User interface change data:
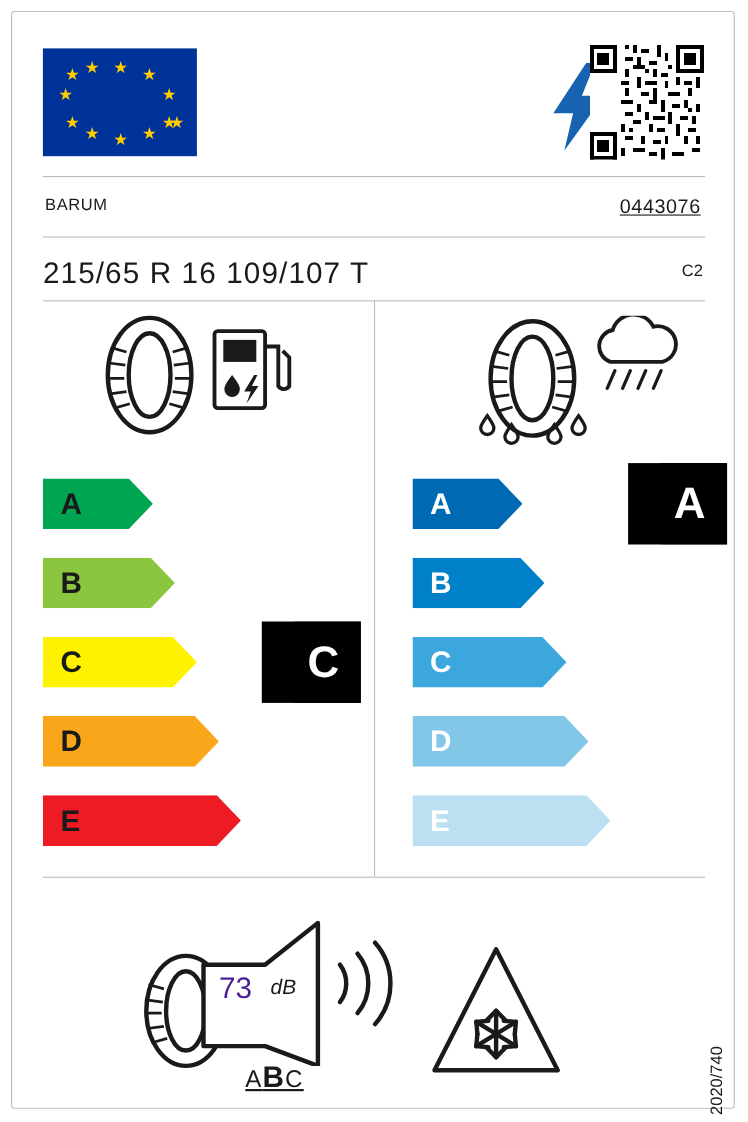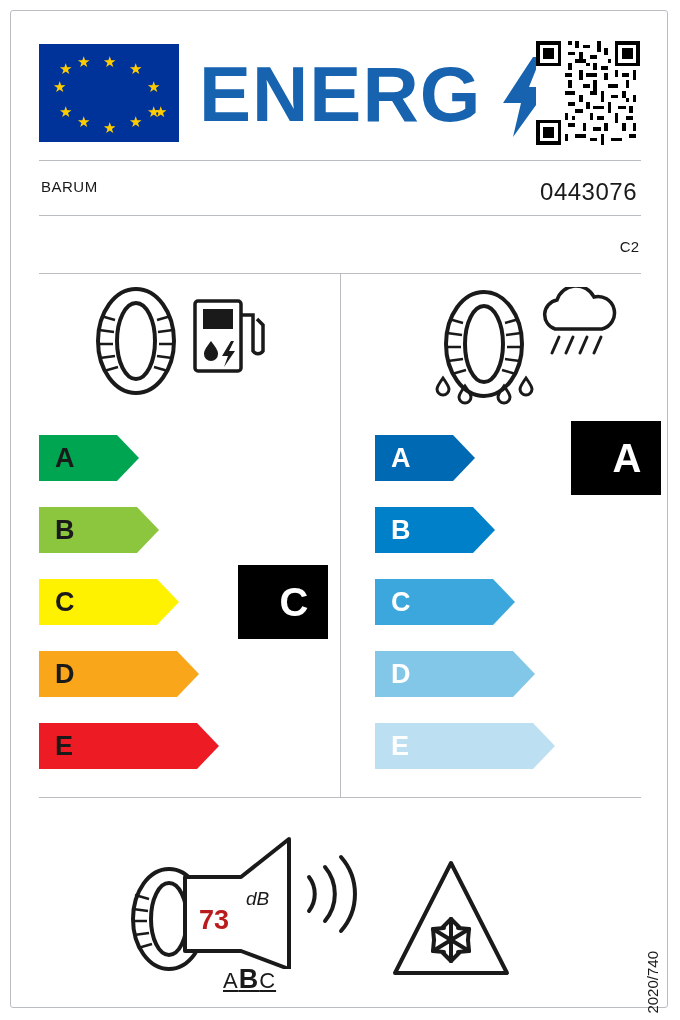--- a/index.html
+++ b/index.html
@@ -220,7 +220,6 @@
       <span class="eu-star" style="left:38px; top:10px;">★</span>
     </div>
 
-    <div class="energ-text">ENERG</div>
 
     <svg class="bolt" viewBox="0 0 46 80">
       <polygon points="30,0 0,46 18,46 10,80 46,30 26,30 38,0" fill="#1763b0"></polygon>

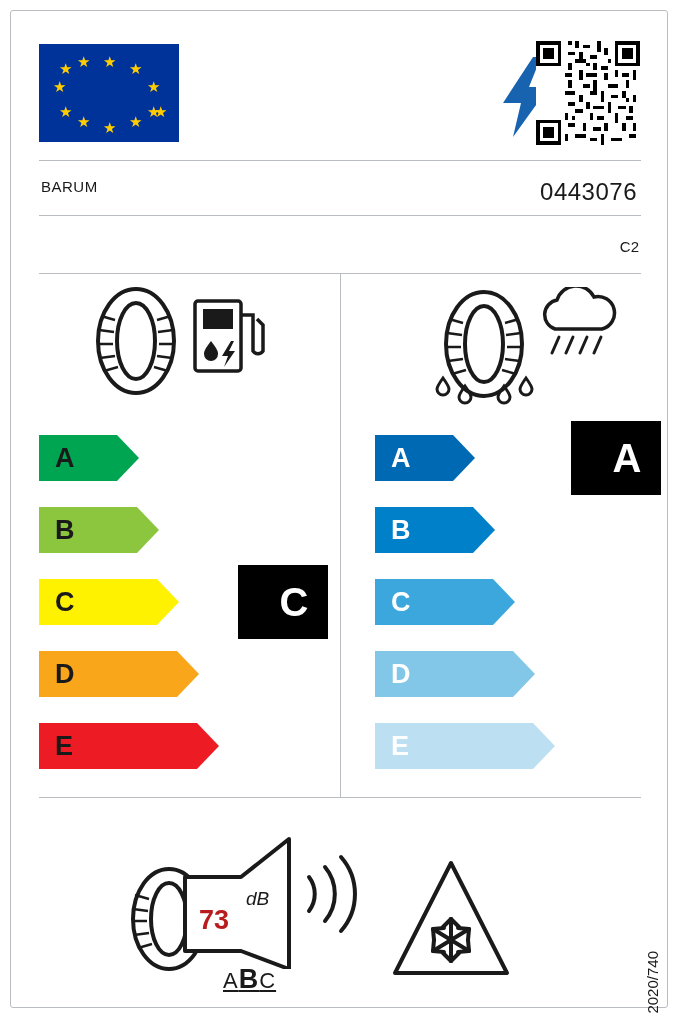--- a/index.html
+++ b/index.html
@@ -99,8 +99,9 @@
     position: absolute;
     right: 30px;
     top: 167px;
-    font-size: 24px;
+    font-size: 18px;
     letter-spacing: 0.5px;
+    text-decoration: underline;
   }
   .size {
     position: absolute;

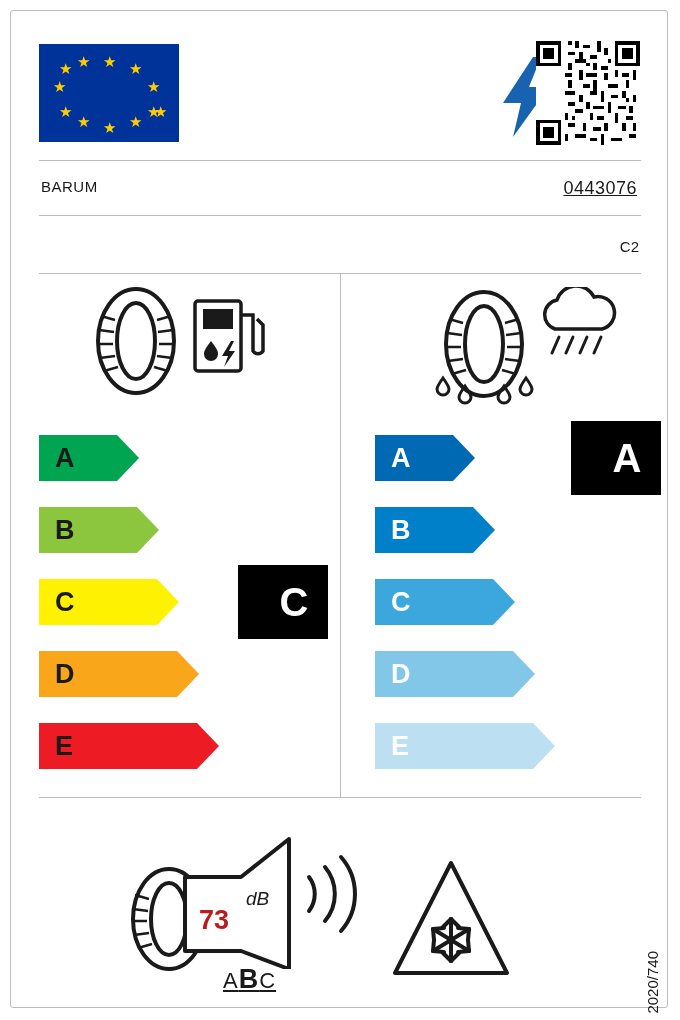--- a/index.html
+++ b/index.html
@@ -314,6 +314,7 @@
 
   <div class="hr" style="top:204px;"></div>
 
+  <div class="size">215/65 R 16 109/107 T</div>
   <div class="class">C2</div>
 
   <div class="hr" style="top:262px;"></div>

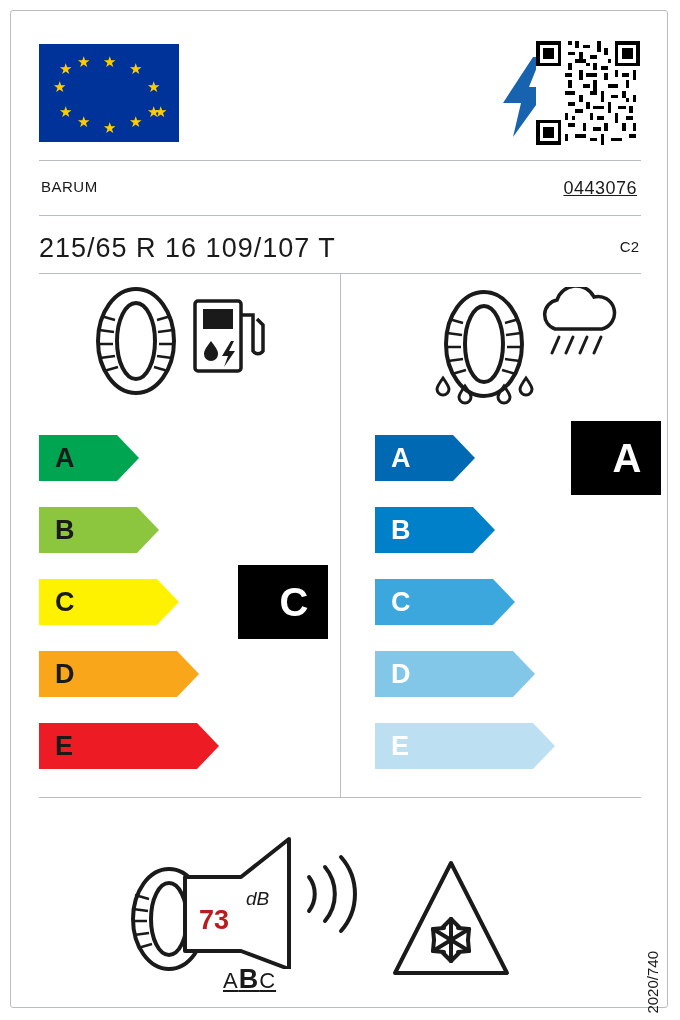--- a/index.html
+++ b/index.html
@@ -171,9 +171,8 @@
   .noise-num {
     position: absolute;
     font-size: 27px;
-    font-weight: bold;
-    color: #b91c1c;
-    margin-top: 22px;
+    font-weight: normal;
+    color: #4c1d95;
   }
   .noise-db {
     position: absolute;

- _About this task_:
Scan the data above for the word "text", then copy every line that holds it.

- _Result of this task_:
-    <div class="energ-text">ENERG</div>
+    text-decoration: underline;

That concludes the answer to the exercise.